A inscrição do produtor rural na Junta Comercial não cria uma pessoa jurídica, mas apenas formaliza o exercício da atividade econômica. A Lei nº 14.112/2020, ao reformar a Lei de Recuperações e Falências (LRF), deixou clara a possibilidade de recuperação judicial tanto para pessoas jurídicas quanto físicas. No caso do produtor pessoa física, o registro o equipara a um empresário sujeito a inscrição (art. 971 do CC), sem, no entanto, conferir-lhe personalidade jurídica própria.

A diferença entre empresário individual e sociedade empresária é substancial. Enquanto as sociedades (limitadas ou anônimas) adquirem personalidade jurídica após o registro de seus atos constitutivos, o empresário individual é a própria pessoa natural desenvolvendo atividade empresarial. O CNPJ funciona como um número de identificação fiscal e administrativa, mas não constitui uma entidade autônoma.

Restringir os efeitos da recuperação ao CNPJ ignora essa unicidade patrimonial.

O produtor rural, via de regra, não possui dois patrimônios, mas apenas um, indivisível, que responde integralmente pelas obrigações contraídas no exercício da atividade. Permitir a execução de bens vinculados ao CPF compromete diretamente o cumprimento do plano de recuperação judicial e a continuidade da atividade rural, frustrando os objetivos centrais da LRF: preservação da empresa, manutenção de empregos e satisfação organizada dos credores.

Essa interpretação também desconsidera uma realidade recorrente no campo: muitos ativos essenciais, como terras, máquinas, rebanhos e benfeitorias, estão formalmente registrados em nome da pessoa física, por motivos históricos, culturais e tributários. Mesmo após o registro como empresário individual, é comum que esses bens permaneçam associados ao CPF.

Admitir sua execução como se fossem estranhos ao processo é, portanto, incongruente.

A correta aplicação do art. 6º, § 7º-A da LRF exige uma leitura que reconheça esse cenário: bens registrados em nome da pessoa física do produtor podem ser considerados de capital essencial à produção e, por isso, protegidos pela recuperação judicial.

A dicotomia entre CPF e CNPJ do empresário individual é uma construção artificial que esvazia, na prática, a efetividade da recuperação judicial para produtores rurais pessoa física. Cria-se uma contradição: admite-se o processamento da recuperação, mas se permite a execução do único patrimônio que a sustenta.

A solução mais coerente é reconhecer a indivisibilidade entre a pessoa natural empresária e a atividade registrada. A recuperação judicial deferida ao produtor com CNPJ vinculado à sua atividade deve necessariamente alcançar seu CPF, ambos são expressões de uma mesma realidade jurídico-patrimonial.

Esse entendimento, além de tecnicamente mais adequado, fortalece a efetividade do regime de insolvência empresarial, essencial à continuidade das atividades no setor agropecuário. A interpretação judicial não pode se prender a distinções meramente contábeis ou fiscais quando a realidade demonstra integração plena entre sujeito e atividade.
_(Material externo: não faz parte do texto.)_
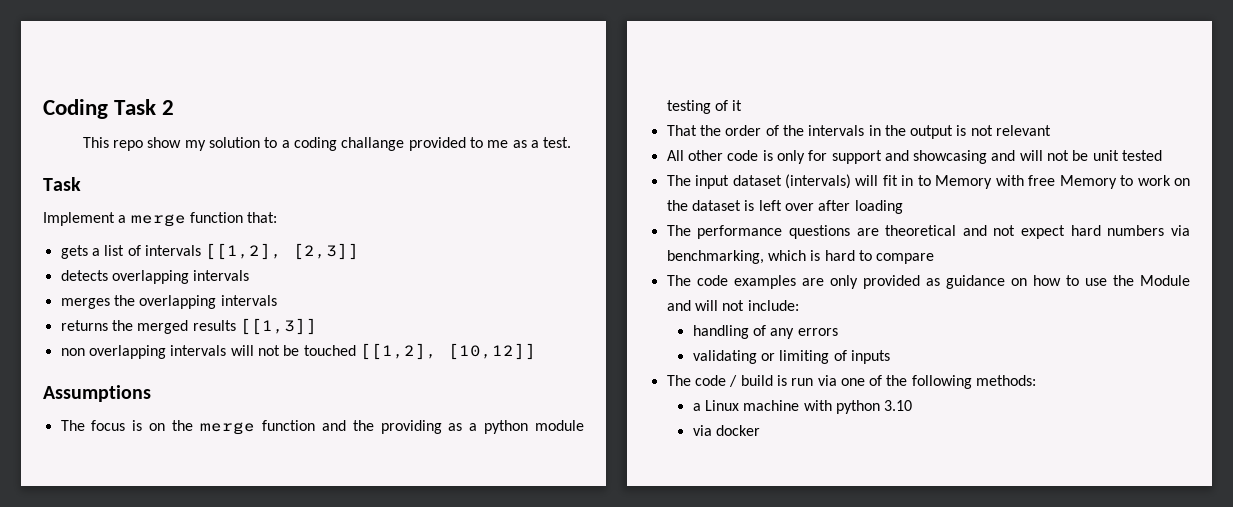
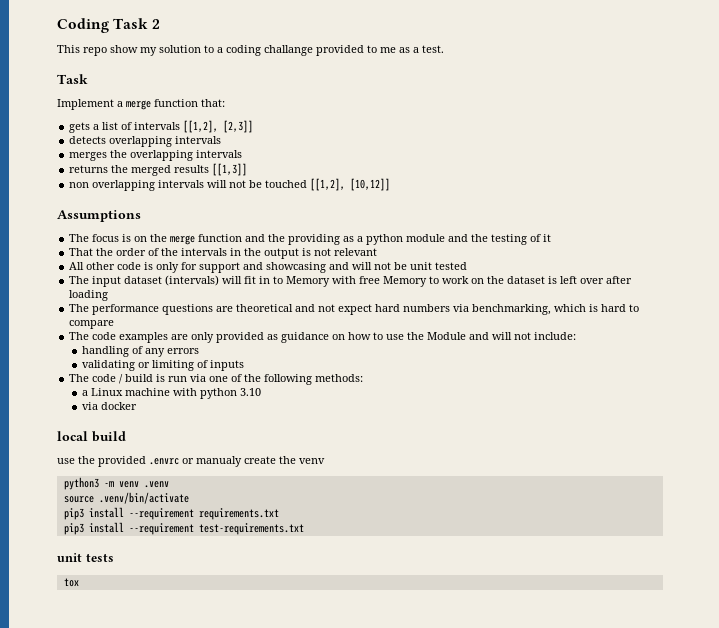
(584, 425) none -> [448,234,489,242] and the
(761, 430) none -> [57,431,126,442] [57,456,325,467] [63,477,169,490] [63,492,189,504] [63,507,279,520] [63,522,304,535] [57,553,114,562] [63,578,79,587] // local build // use the provided .envrc or manualy create the venv // python3 -m venv .venv // source .venv/bin/activate // pip3 install --requirement requirements.txt // pip3 install --requirement test-requirements.txt // unit tests // tox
É imprescindível que o Judiciário esteja atento a essas especificidades, para que a função social da empresa e a efetividade da recuperação não sejam comprometidas por formalismos dissociados da realidade econômica e jurídica do produtor rural brasileiro.
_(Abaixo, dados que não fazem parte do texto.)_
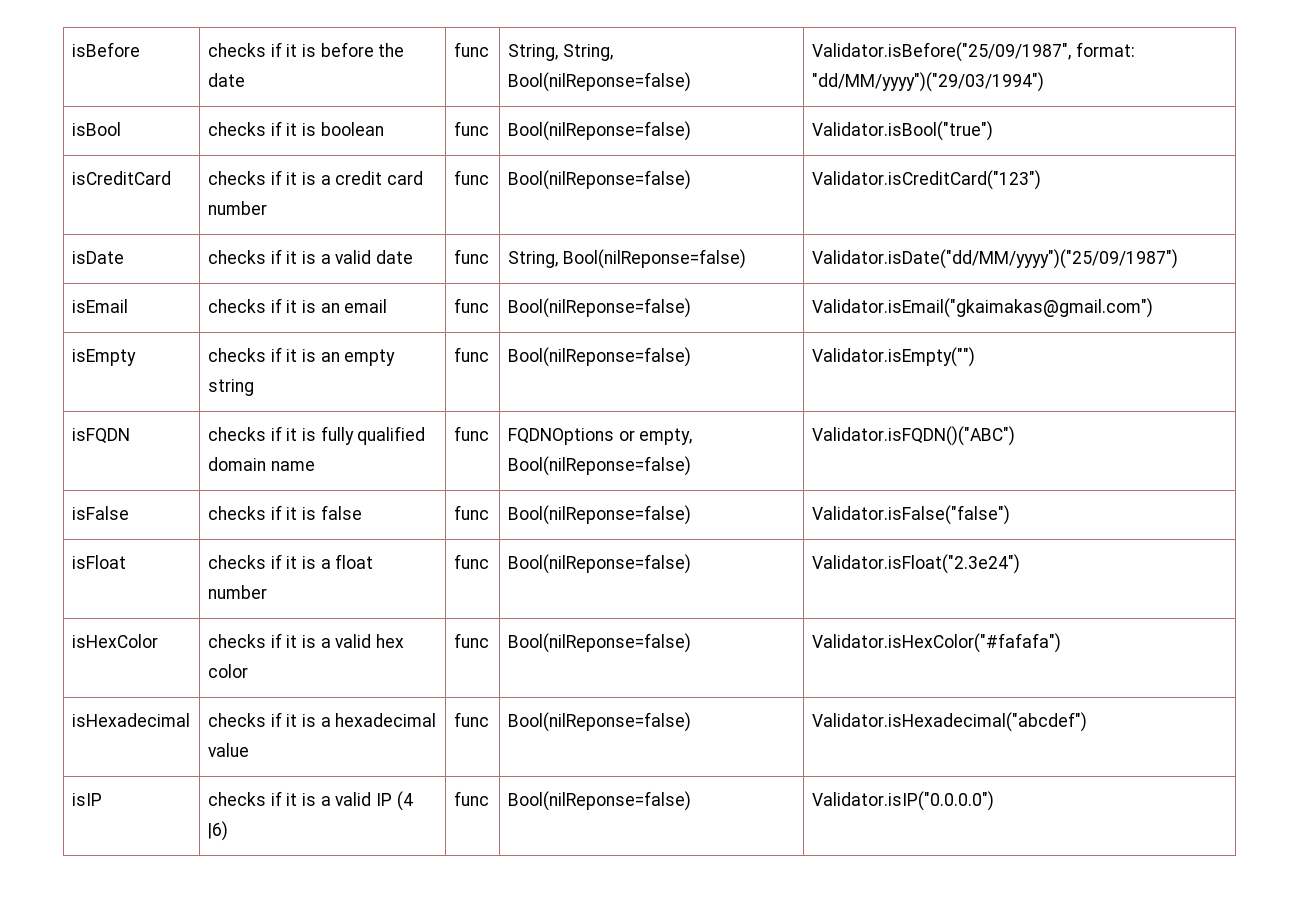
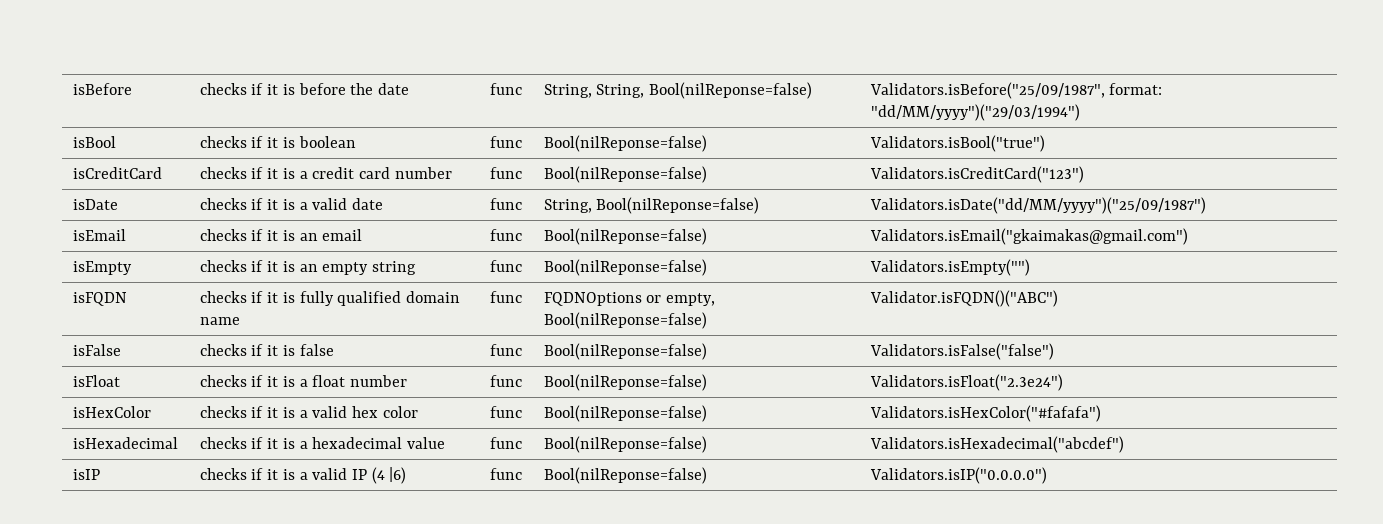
[811,42,1071,62] Validator.isBefore("25/09/1987", -> [869,82,1105,99] Validators.isBefore("25/09/1987",
[811,121,993,141] Validator.isBool("true") -> [869,135,1045,152] Validators.isBool("true")
[811,170,1041,190] Validator.isCreditCard("123") -> [869,166,1084,183] Validators.isCreditCard("123")
[811,249,1178,269] Validator.isDate("dd/MM/yyyy")("25/09/1987") -> [869,197,1206,214] Validators.isDate("dd/MM/yyyy")("25/09/1987")
[811,298,1153,318] Validator.isEmail("gkaimakas@gmail.com") -> [869,228,1188,245] Validators.isEmail("gkaimakas@gmail.com")
[811,347,975,367] Validator.isEmpty("") -> [869,259,1030,276] Validators.isEmpty("")
[811,505,1010,525] Validator.isFalse("false") -> [869,343,1054,360] Validators.isFalse("false")
[811,554,1020,574] Validator.isFloat("2.3e24") -> [869,374,1063,391] Validators.isFloat("2.3e24")
[811,633,1061,653] Validator.isHexColor("#fafafa") -> [869,405,1101,422] Validators.isHexColor("#fafafa")
[811,712,1087,732] Validator.isHexadecimal("abcdef") -> [869,436,1124,453] Validators.isHexadecimal("abcdef")
[811,791,994,811] Validator.isIP("0.0.0.0") -> [869,467,1047,484] Validators.isIP("0.0.0.0")

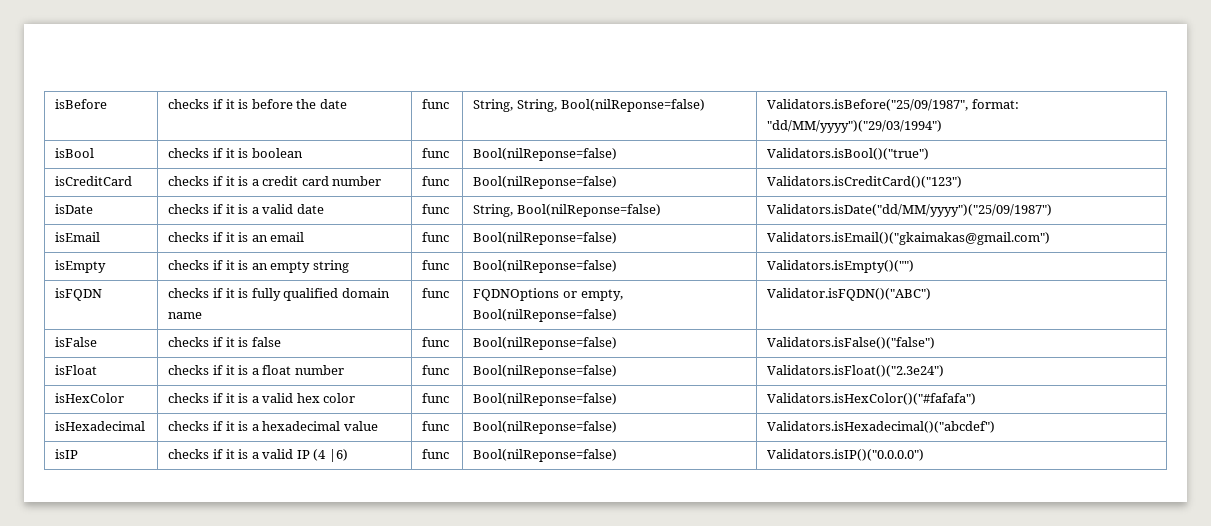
[869,135,1045,152] Validators.isBool("true") -> [767,148,930,160] Validators.isBool()("true")
[869,166,1084,183] Validators.isCreditCard("123") -> [767,176,963,188] Validators.isCreditCard()("123")
[869,228,1188,245] Validators.isEmail("gkaimakas@gmail.com") -> [767,232,1051,245] Validators.isEmail()("gkaimakas@gmail.com")
[869,259,1030,276] Validators.isEmpty("") -> [767,260,915,273] Validators.isEmpty()("")
[869,343,1054,360] Validators.isFalse("false") -> [767,337,936,349] Validators.isFalse()("false")
[869,374,1063,391] Validators.isFloat("2.3e24") -> [767,365,945,377] Validators.isFloat()("2.3e24")
[869,405,1101,422] Validators.isHexColor("#fafafa") -> [767,393,977,405] Validators.isHexColor()("#fafafa")
[869,436,1124,453] Validators.isHexadecimal("abcdef") -> [767,421,996,433] Validators.isHexadecimal()("abcdef")
[869,467,1047,484] Validators.isIP("0.0.0.0") -> [767,449,925,461] Validators.isIP()("0.0.0.0")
Afinal, não há empresa a ser recuperada sem a preservação do único patrimônio que a sustenta: o do produtor rural pessoa física que, por força de lei, também é empresário.

Lorena Larranhagas é administradora judicial, mediadora e advogada. É membra da Comissão de Estudos da Lei de Falência e Recuperação de Empresa da OAB/MT e OAB/SP, da Comissão Especial da Advocacia Empresarial e da Comissão do Agronegócio da OAB/SP, além de ser membra do Instituto Brasileiro da Insolvência (IBAJUD), do Centro de Mulheres na Reestruturação Empresarial (CMR) e do International Women's Insolvency & Restructuring Confederation (IWIRC).